Indes ziehen Ratingagenturen weiter die Zügel an: Dieses Mal versetzte Branchenprimus Standard & Poor's mit einem Rundumschlag vor allem die US-Bankenwelt in Aufruhr. S&P senkte unter anderem die Bewertung der Citigroup, Bank of America, Goldman Sachs, Morgan Stanley und von Branchenprimus JPMorgan Chase jeweils um eine Stufe. Die deutschen Institute kommen dagegen glimpflich davon.

Die Euro-Finanzminister beschlossen in Brüssel, den Krisenfonds EFSF für klamme Eurostaaten mit einem Hebel erheblich zu stärken. Die Eurogruppe erklärte, sie erwarte eine Verdreifachung des Kreditvolumens von derzeit rund 250 Milliarden Euro, möglicherweise sogar eine Verfünffachung. Der deutsche Finanzminister Wolfgang Schäuble meinte ebenso wie EFSF-Chef Klaus Regling, eine genaue Zahl gebe es nicht.

In Deutschland beschäftigte die Eurokrise weiter das Bundesverfassungsgericht. Dort wollen die Grünen einklagen, von der Bundesregierung besser über geplante Maßnahmen in der Krise informiert zu werden. Sie meinen, dass die Regierung den Bundestag unter anderem bei den Verhandlungen über den dauerhaften Rettungsschirm ESM nicht rechtzeitig und ausreichend informiert habe. Ein Urteil wird wohl Anfang des kommenden Jahres verkündet.

Die Angst vor einem Auseinanderbrechen der Eurozone erreichte laut einem Zeitungsbericht inzwischen auch die Industrie: Mehrere Großunternehmen spielten derzeit ein mögliches Aus des Euro durch, berichtet die britische «Financial Times». Sie berief sich auf Aussagen von Entscheidern aus international ausgerichteten Firmen. Allerdings gilt es als Routine, dass sich exportorientierte Firmen auf Krisenszenarien einstellen.

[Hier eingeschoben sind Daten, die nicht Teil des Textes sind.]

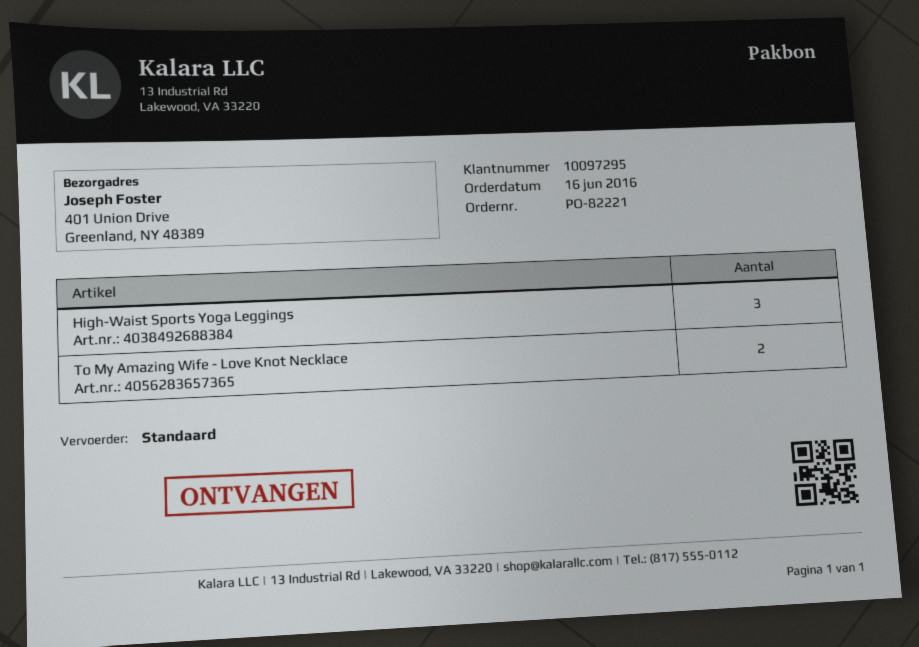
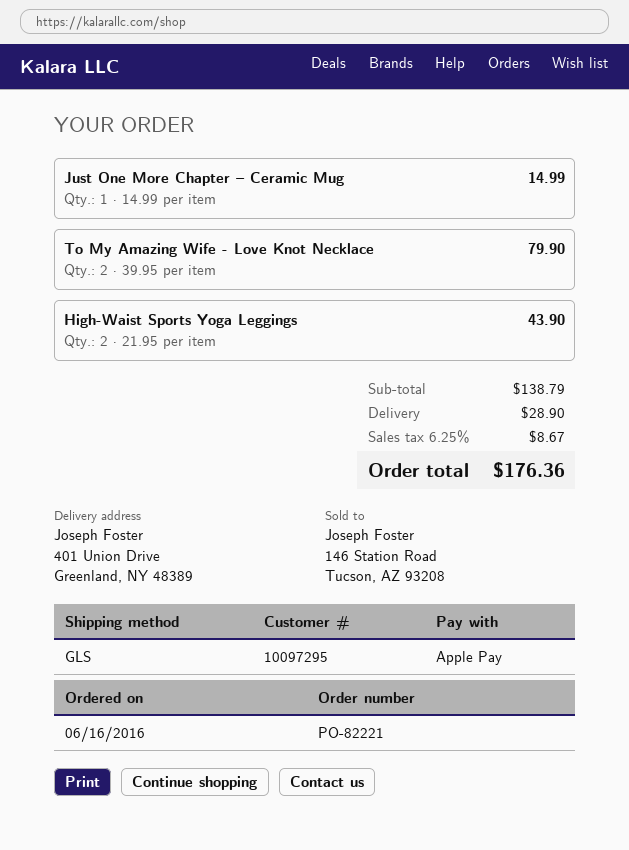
shipping method: standard -> GLS
High-Waist Sports Yoga Leggings: 3 -> 2
Just One More Chapter – Ceramic Mug: none -> 1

In Griechenland ist die Freigabe der neuen Milliarden-Hilfe für das pleitebedrohte Land mit Erleichterung aufgenommen worden. Am Dienstag hatten die Euro-Finanzminister die Kredittranche von acht Milliarden Euro freigegeben. Dennoch begannen neue massive Streiks, die am Donnerstag ihren Höhepunkt haben sollen.

Im pleitebedrohten Euroland Portugal billigte das Parlament den umstrittenen Sparhaushalt für 2012 endgültig. Der Etat wurde am Mittwoch in Lissabon mit den Stimmen aller Vertreter der liberal-konservativen Mehrheitsregierung verabschiedet.